Take the records below and set down exactly the lines from the one with "[161,143,193,155] 0.1.1 ->" to the one with "[159,212,202,226] 0.1.3 ->", ends included; do not copy the pictures.

Recorded data:
——
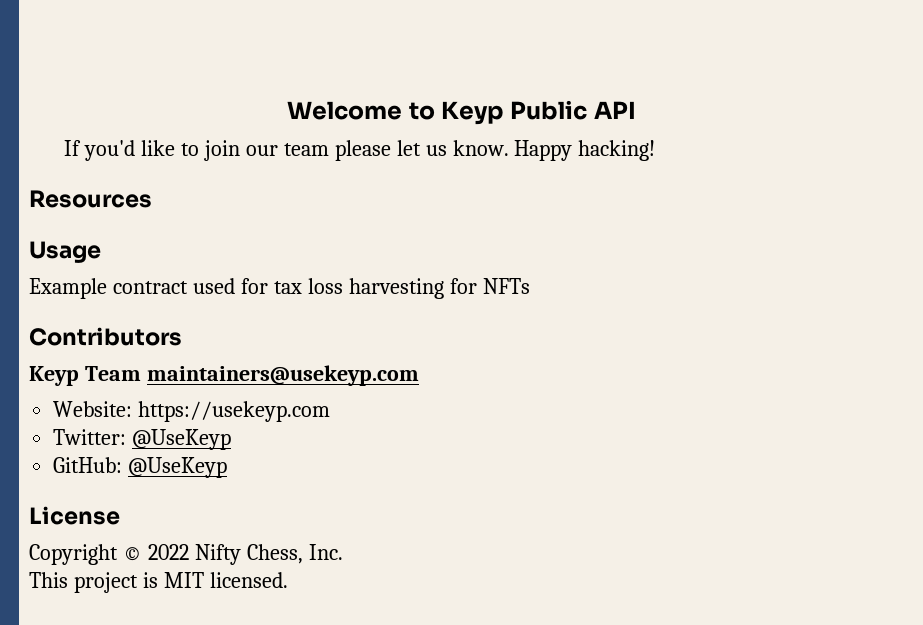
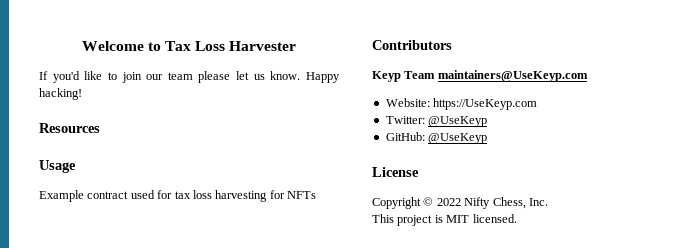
[441,100,636,125] Keyp Public API -> [165,41,297,51] Tax Loss Harvester
[146,365,419,386] maintainers@usekeyp.com -> [437,70,588,82] maintainers@UseKeyp.com
[138,401,331,422] https://usekeyp.com -> [433,98,538,110] https://UseKeyp.com

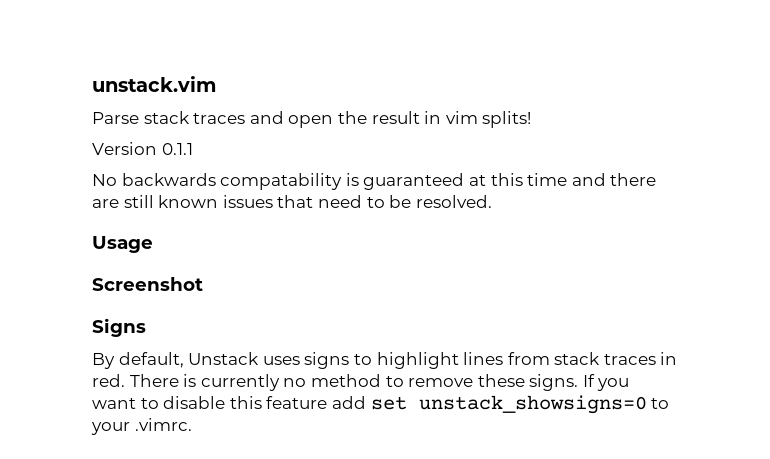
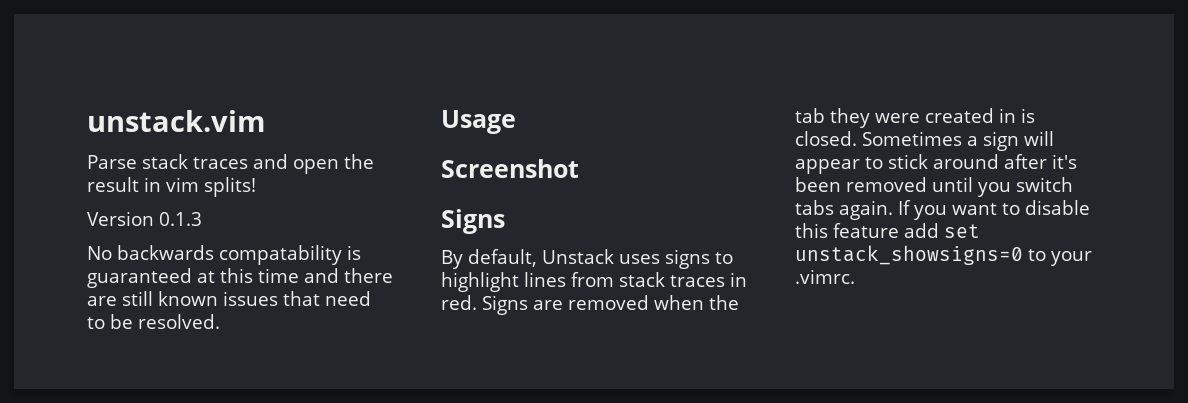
[161,143,193,155] 0.1.1 -> [159,212,202,226] 0.1.3
[129,374,579,391] There is currently no method to remove these signs. -> [482,295,739,315] [795,108,1035,128] [795,131,1054,151] [795,154,1077,174] [795,177,1073,197] [795,200,893,220] Signs are removed when the tab they were created in is closed. Sometimes a sign will appear to stick around after it's been removed until you switch tabs again.

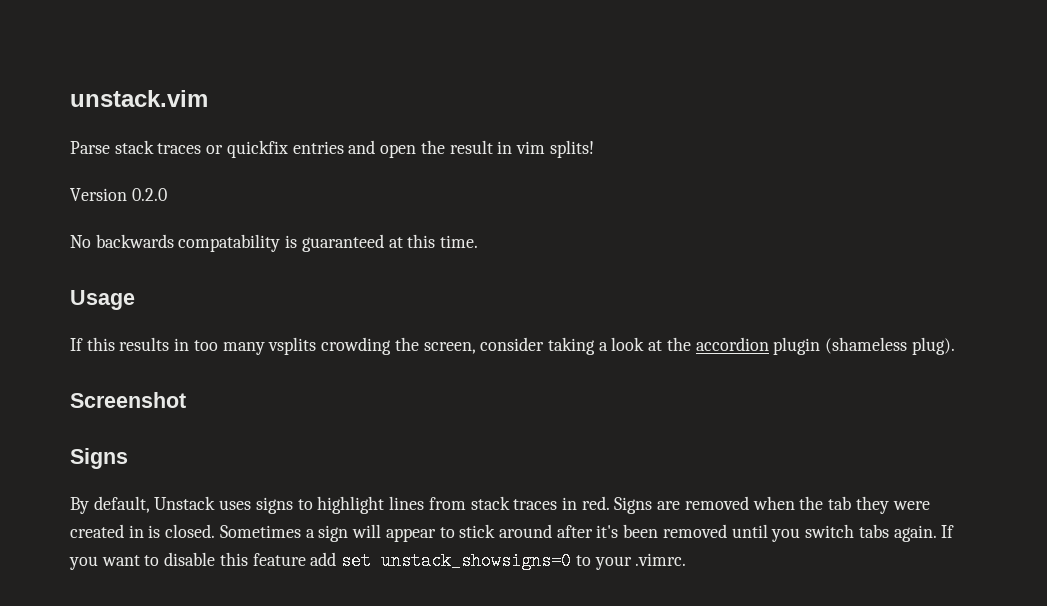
(248, 163) none -> [206,140,344,158] or quickfix entries
[159,212,202,226] 0.1.3 -> [131,188,167,201] 0.2.0
[258,268,393,283] [87,291,371,306] [87,314,220,329] [441,110,516,134] time and there are still known issues that need to be resolved. // Usage -> [440,235,479,248] [70,290,135,310] [70,337,955,355] time. // Usage // If this results in too many vsplits crowding the screen, consider taking a look at the accordion plugin (shameless plug).

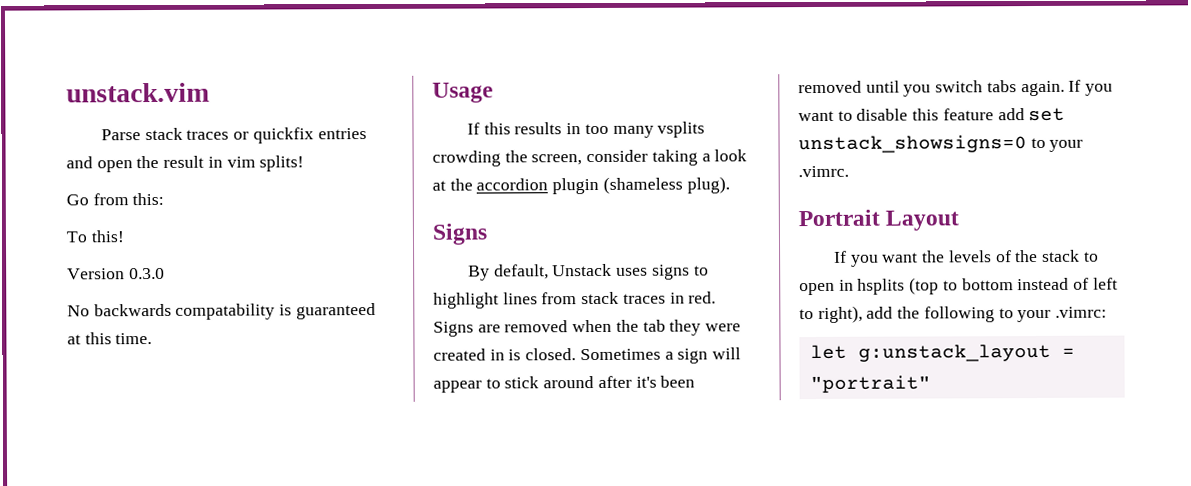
(594, 149) none -> [66,192,165,206] [66,230,124,243] // Go from this: // To this!
[131,188,167,201] 0.2.0 -> [128,267,165,280] 0.3.0
[70,392,186,408] // Screenshot -> (730, 185) none
(687, 559) none -> [798,209,960,231] [834,249,1099,267] [799,277,1118,296] [799,305,1108,323] [809,343,1075,362] [809,375,931,394] // Portrait Layout // If you want the levels of the stack to open in hsplits (top to bottom instead of left to right), add the following to your .vimrc: // let g:unstack_layout = "portrait"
——
* EXPECTED OUTPUT *
[161,143,193,155] 0.1.1 -> [159,212,202,226] 0.1.3
[129,374,579,391] There is currently no method to remove these signs. -> [482,295,739,315] [795,108,1035,128] [795,131,1054,151] [795,154,1077,174] [795,177,1073,197] [795,200,893,220] Signs are removed when the tab they were created in is closed. Sometimes a sign will appear to stick around after it's been removed until you switch tabs again.

(248, 163) none -> [206,140,344,158] or quickfix entries
[159,212,202,226] 0.1.3 -> [131,188,167,201] 0.2.0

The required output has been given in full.